The utility program lixat, introduced in
the section called “Starting the test utility (lixat)” can be used as a benchmark tool
specifying -b
(--benchmark
) option.
The available command options can be retrieved with
--help
:
tiian@ubuntu:~$ /opt/lixa/bin/lixat --help Usage: lixat [OPTION...] - LIXA test utility Help Options: -?, --help Show help options Application Options: -c, --commit Perform a commit transaction -r, --rollback Perform a rollback transaction -v, --version Print package info and exit -b, --benchmark Perform benchmark execution -o, --open-close Execute tx_open & tx_close for every transaction [benchmark only] -s, --csv Send result to stdout using CSV format [benchmark only] -l, --clients Number of clients (threads) will stress the state server [benchmark only] -d, --medium-delay Medium (random) delay between TX functions [benchmark only] -D, --delta-delay Delta (random) delay between TX functions [benchmark only] -p, --medium-processing Medium (random) delay introduced by Resource Managers operations between tx_begin and tx_commit/tx_rollback [benchmark only] -P, --delta-processing Delta (random) delay introduced by Resource Managers operations between tx_begin and tx_commit/tx_rollback [benchmark only]
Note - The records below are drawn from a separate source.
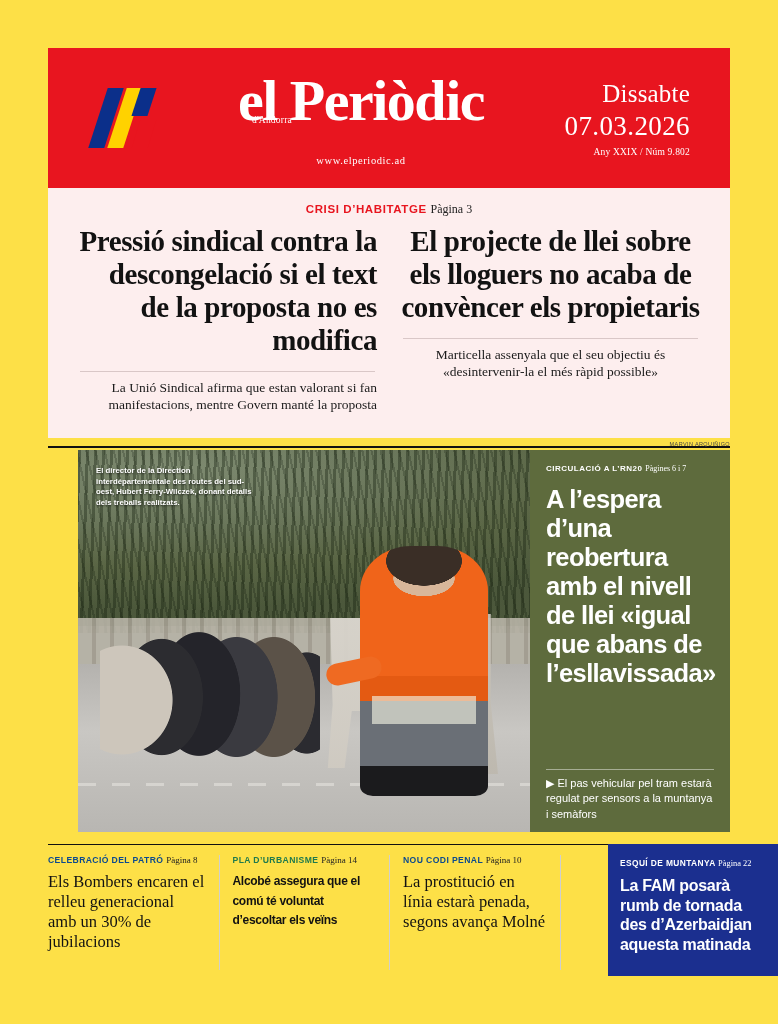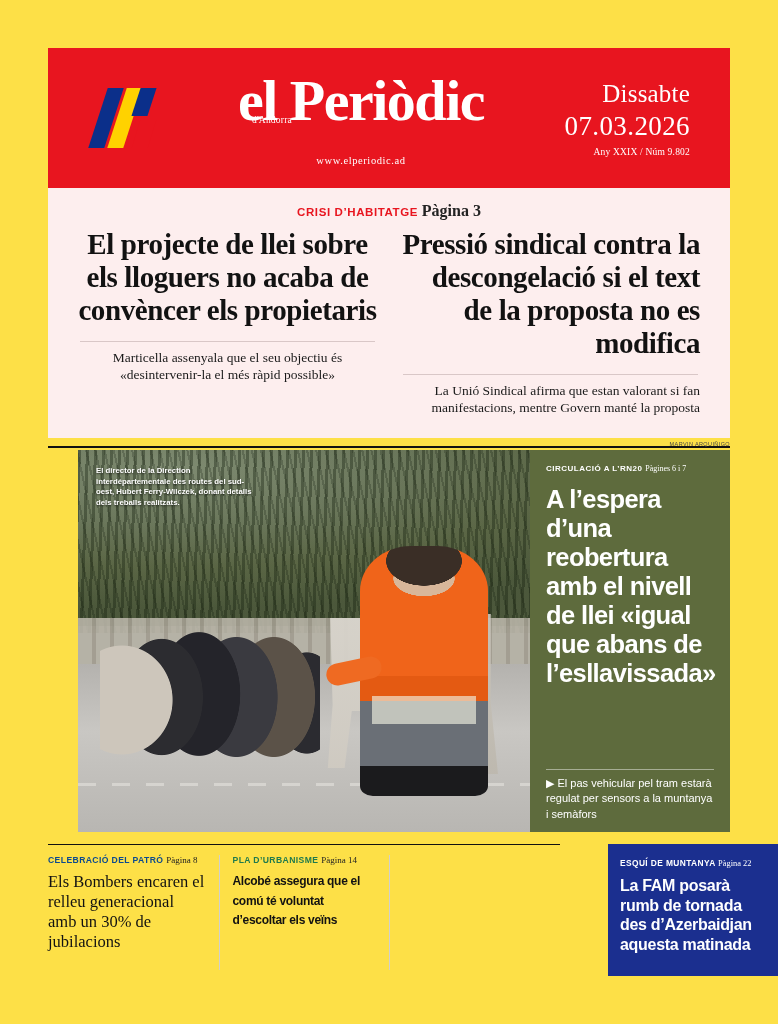"Pàgina 3" .kicker-center .pg { font-size: 16px -> 12px; font-weight: 700 -> 400 }
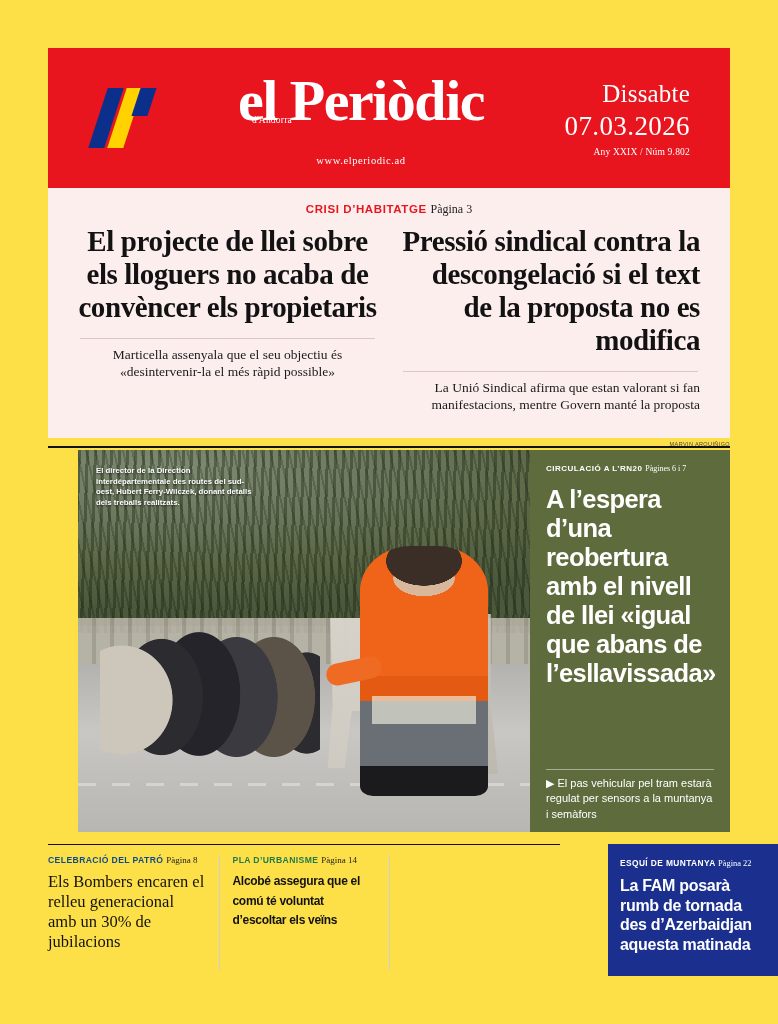"El projecte de llei sobre" div.lead-col { order: before "Pressió sindical contra la descongelació" -> after "Pressió sindical contra la descongelació" }
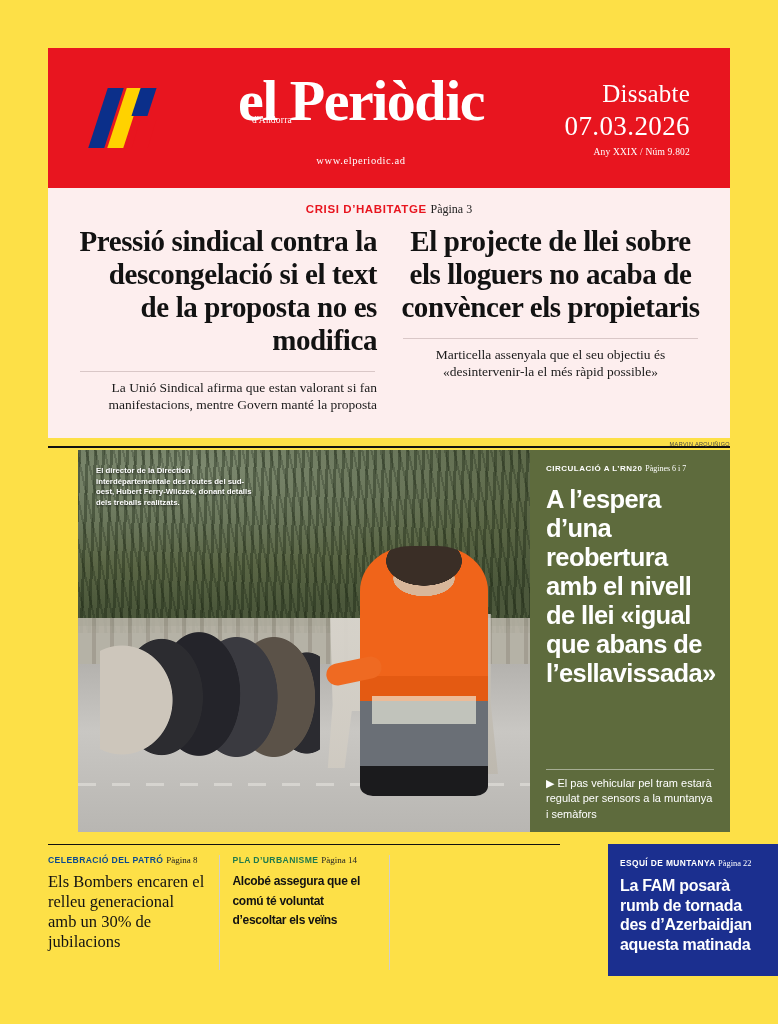"NOU CODI PENAL Pàgina 10" div.bcol { html: none -> <div> <div></div> <div> <span>NOU CODI PENAL</span> <span>Pàgina 10</span> </div> <div>La prostitució en línia estarà penada, segons avança Molné</div> </div> }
These are the interesting options in benchmark mode:
commit transactions (-c
or
--commit
)
rollback transactions (-r
or
--rollback
)
one couple of tx_open()/tx_close()
for every
transaction (-o
or
--open-close
); alternatively only one
couple of tx_open()/tx_close()
will be used
for all the transactions (tx_open()/tx_begin()/tx_commit()/tx_begin()/tx_commit()/.../tx_close()
)
number of clients connected to the LIXA state server
(-l
or --clients
)
delay introduced by Application Program logic between
tx_*
functions (
-d, --medium-delay, -D, --delta-delay
)
delay introduced by Resource Managers logic between
tx_begin
and tx_commit
(or tx_rollback
) functions (
-p, --medium-processing, -P, --delta-processing
)
This is a sketch of lixat algorithm when
-o
or --open-close
option is specified:
loop (1..100) sleep(random[d-D/2, d+D/2]) tx_open() sleep(random[d-D/2, d+D/2]) tx_begin() sleep(random[p-P/2, p+P/2]) tx_commit() sleep(random[d-D/2, d+D/2]) tx_close() sleep(random[d-D/2, d+D/2]) end loop
With default delays the sleeping pauses are the following:
sleep(random[d-D/2, d+D/2]) --> [500, 1500] microseconds sleep(random[p-P/2, p+P/2]) --> [50, 150] milliseconds
without -o
or
--open-close
option lixat
does not
call tx_open()/tx_close()
for every cycle and
the algorithm becomes the following one:
tx_open() loop (1..100) sleep(random[d-D/2, d+D/2]) sleep(random[d-D/2, d+D/2]) tx_begin() sleep(random[p-P/2, p+P/2]) tx_commit() sleep(random[d-D/2, d+D/2]) sleep(random[d-D/2, d+D/2]) end loop tx_close()
Using --open-close
parameter you will simulate
an Application Program that creates and destroy the transactional
environment for every transaction.
Omitting --open-close
parameter you will
simulate an Application Program that reuses the transactional
environment for 100 transactions.
Your Application Program could live in the middle, lixat can help you to figure out two different theoretical scenarios.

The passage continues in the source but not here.